─── Material for this exercise

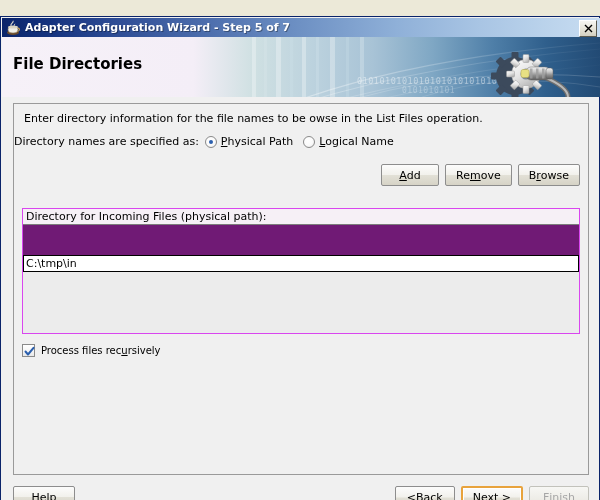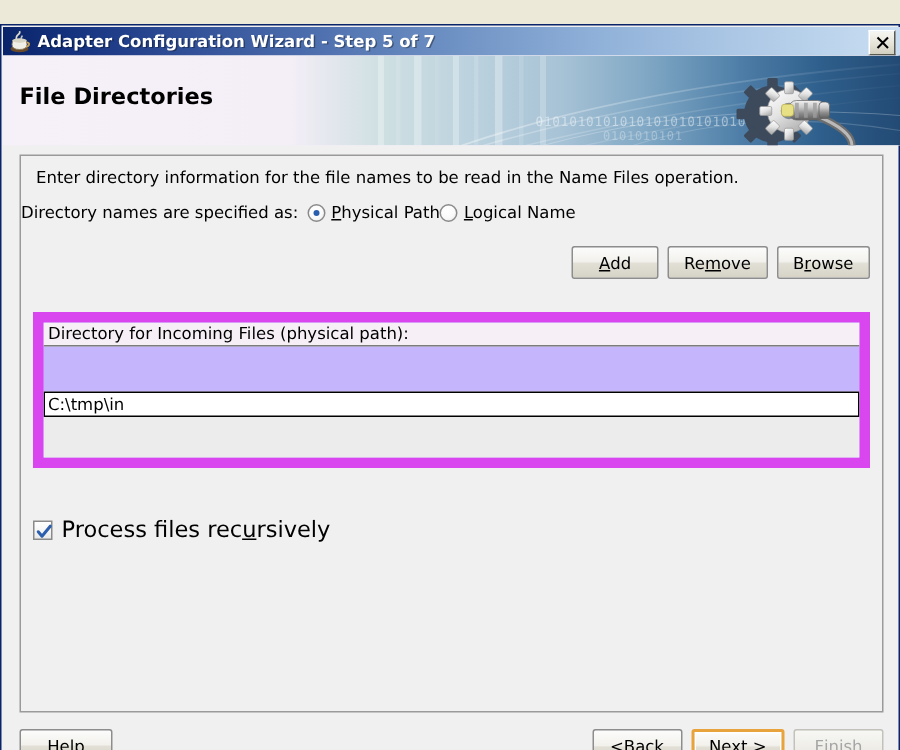--- a/index.html
+++ b/index.html
@@ -398,7 +398,7 @@
 
   <div class="content-panel">
 
-    <div class="instruction">Enter directory information for the file names to be read in the Name Files operation.</div>
+    <div class="instruction">Enter directory information for the file names to be owse in the List Files operation.</div>
 
     <div class="radio-row">
       <span class="radio-label-lead">Directory names are specified as:</span>

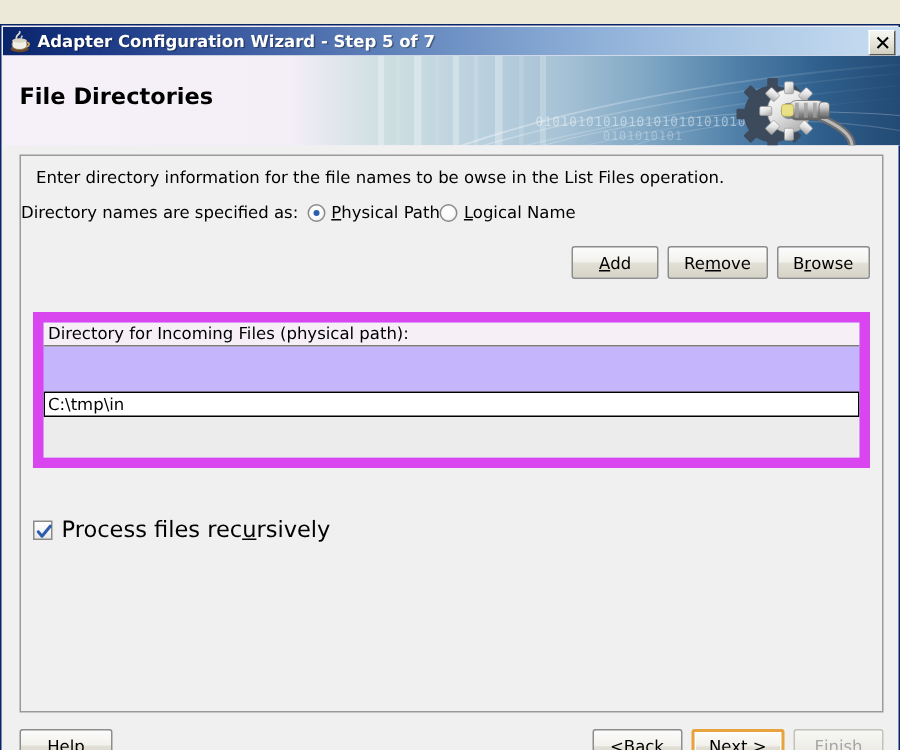--- a/index.html
+++ b/index.html
@@ -128,6 +128,7 @@
   .radio-opt {
     display: flex;
     align-items: center;
+    margin-right: 10px;
     cursor: pointer;
     white-space: nowrap;
   }

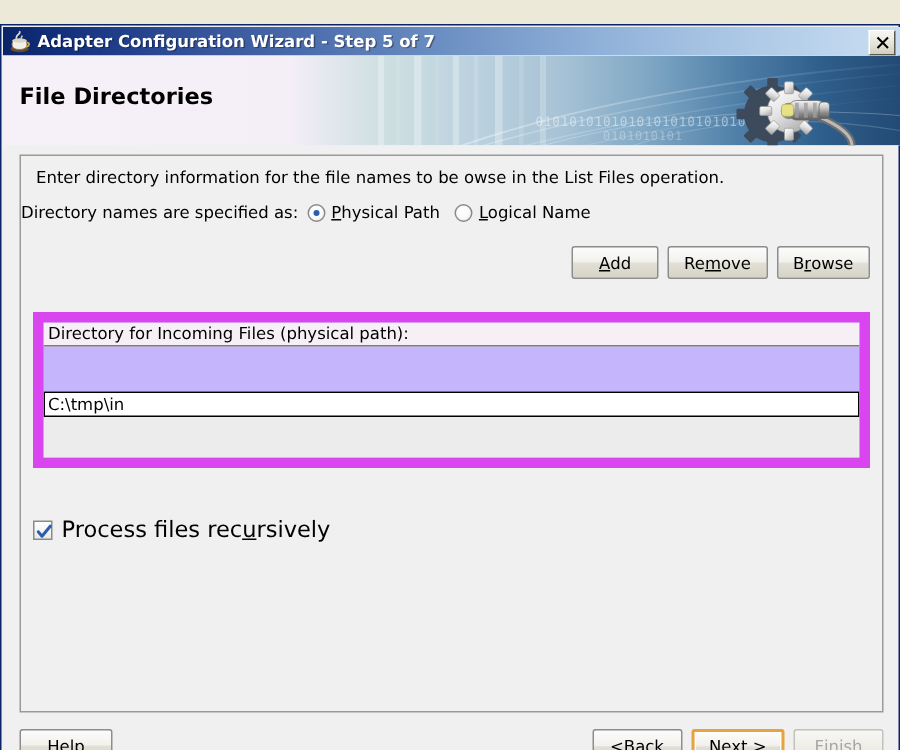--- a/index.html
+++ b/index.html
@@ -194,10 +194,10 @@
     position: absolute;
     left: 8px; top: 104px;
     width: 558px;
-    height: 104px;
-    box-sizing: border-box;
-    border: 7px solid #d946ef;
-    background: #c4b5fd;
+    height: 126px;
+    box-sizing: border-box;
+    border: 1px solid #d946ef;
+    background: #701a75;
     overflow: hidden;
   }
   .listbox-header {

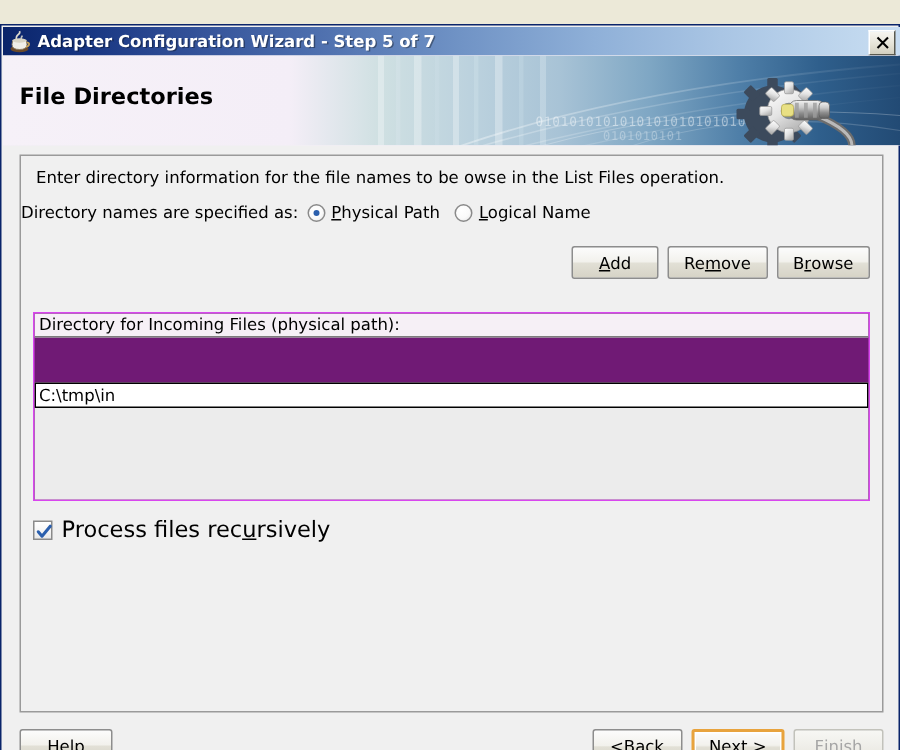--- a/index.html
+++ b/index.html
@@ -249,7 +249,7 @@
     flex: 0 0 auto;
   }
   .cb-mark.checked svg { position: absolute; left: 1px; top: 1px; }
-  .cb-text { font-size: 15px; color: #000; }
+  .cb-text { font-size: 10px; color: #000; }
 
   
   .footer {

──────

Each line from the one containing "flex: 0 0 auto;" through the end of the entries, both included, is to be returned exactly, with no other lines.

     flex: 0 0 auto;
   }
   .cb-mark.checked svg { position: absolute; left: 1px; top: 1px; }
-  .cb-text { font-size: 15px; color: #000; }
+  .cb-text { font-size: 10px; color: #000; }
 
   
   .footer {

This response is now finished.